-Re: Hadoop on physical Machines compared to Amazon Ec2 / virtual machines
How are you guys moving 100 TB into the AWS cloud? Are you using S3 or
EBS? If you are using S3, it does not work like HDFS. Although data is
replicated (I believe within an availability zone) in S3, it is not
the same as HDFS replication. You lose the data locality optimization
feature of Hadoop when you use S3, which runs counter to the "sending
code to data" paradigm of MapReduce. Mind you, traffic in/out of S3
equates to costs incurred as well (when you lose data locality
I hear that to get PBs worth of data into AWS, it is not uncommon to
drive a truck with your data on some physical storage device (in fact,
Amazon will help you do this).
Please update us, this is an interesting problem.

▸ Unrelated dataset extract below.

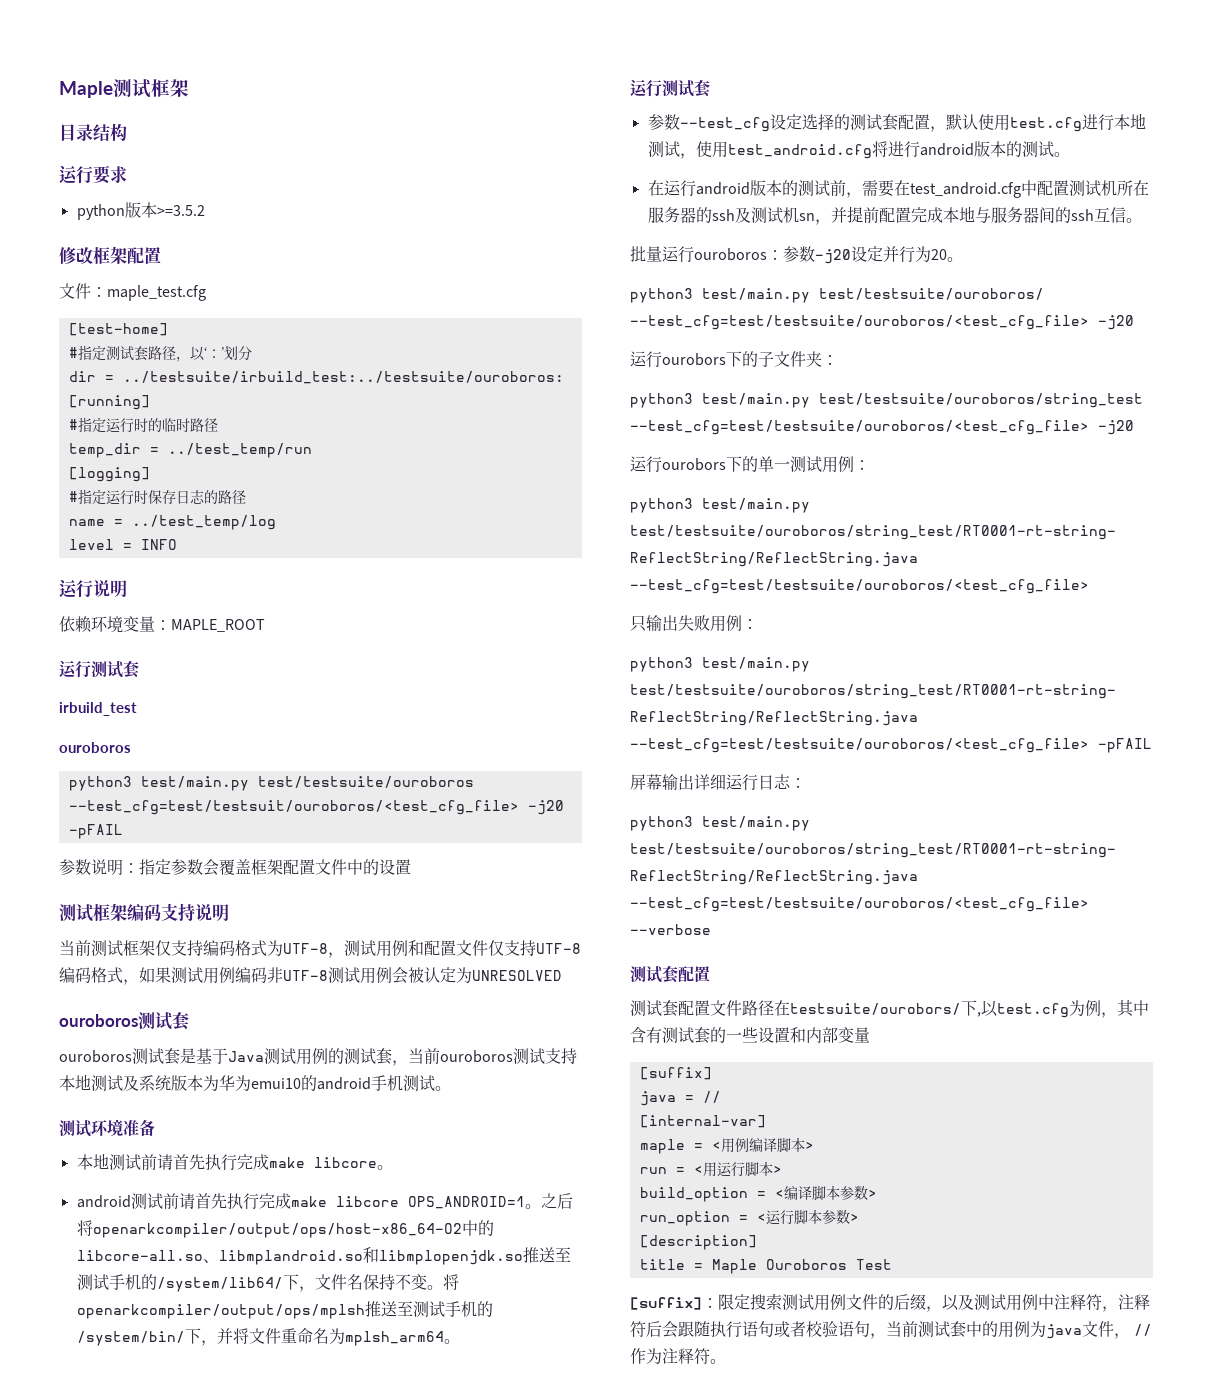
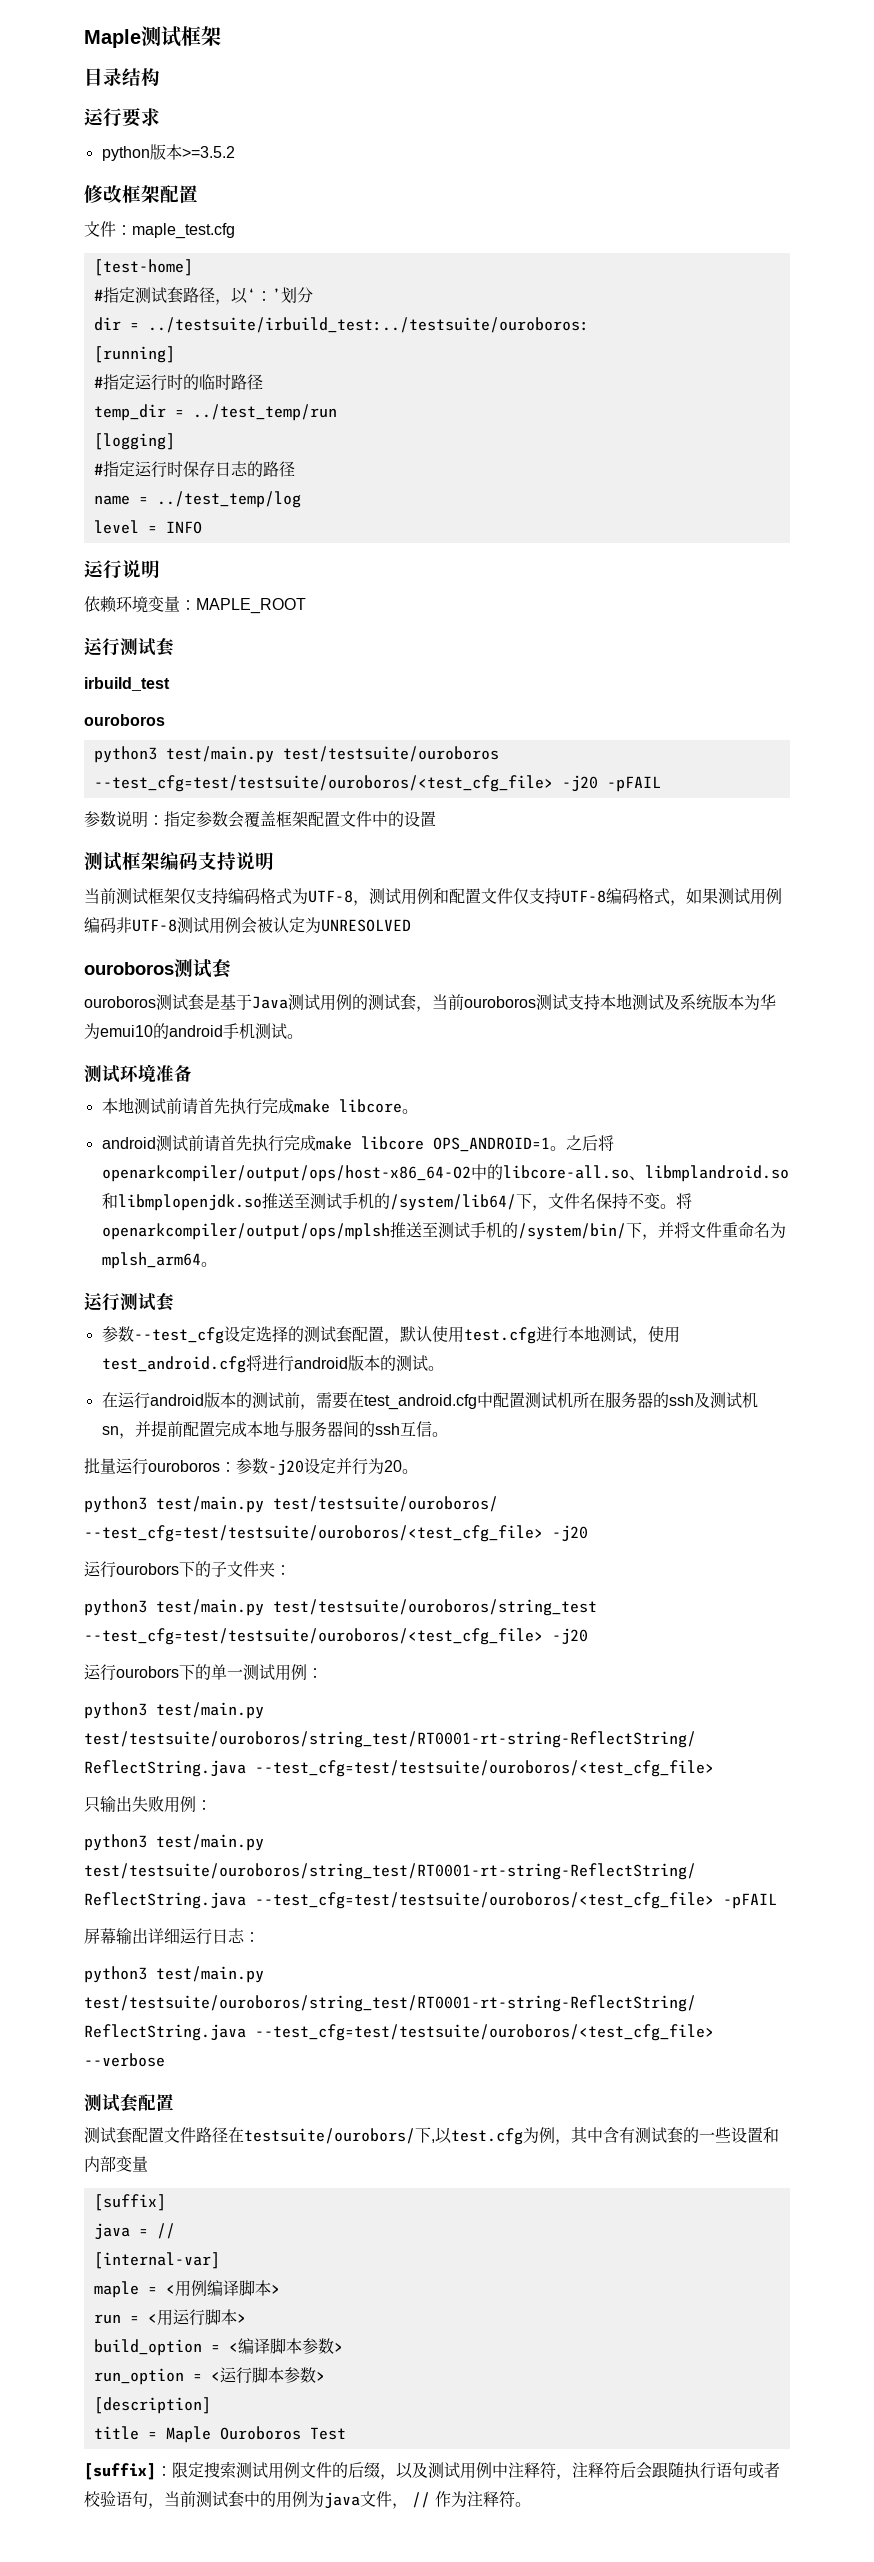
- python3 test/main.py test/testsuite/ouroboros --test_cfg=test/testsuit/ouroboros/<test_cfg_file> -j20 -pFAIL
+ python3 test/main.py test/testsuite/ouroboros --test_cfg=test/testsuite/ouroboros/<test_cfg_file> -j20 -pFAIL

On Thu, May 31, 2012 at 2:41 PM, Sandeep Reddy P
<[EMAIL PROTECTED]> wrote:
> We are getting 100TB of data with replication factor of 3 this goes to
> 300TB of data. We are planning to use hadoop with 65nodes. We want to know
> which option will be better in terms of hardware either physical Machines
> or deploy hadoop on EC2. Is there any document that supports use of
> physical machines.
> Hardware specs: 2 quad core cpu, 32 Gb Ram, 12*1 Tb hard drives , 10Gb
> Ethernet Switches costs $10k for each machine. Is that cheaper to use EC2
> ?? will there be any performance issues??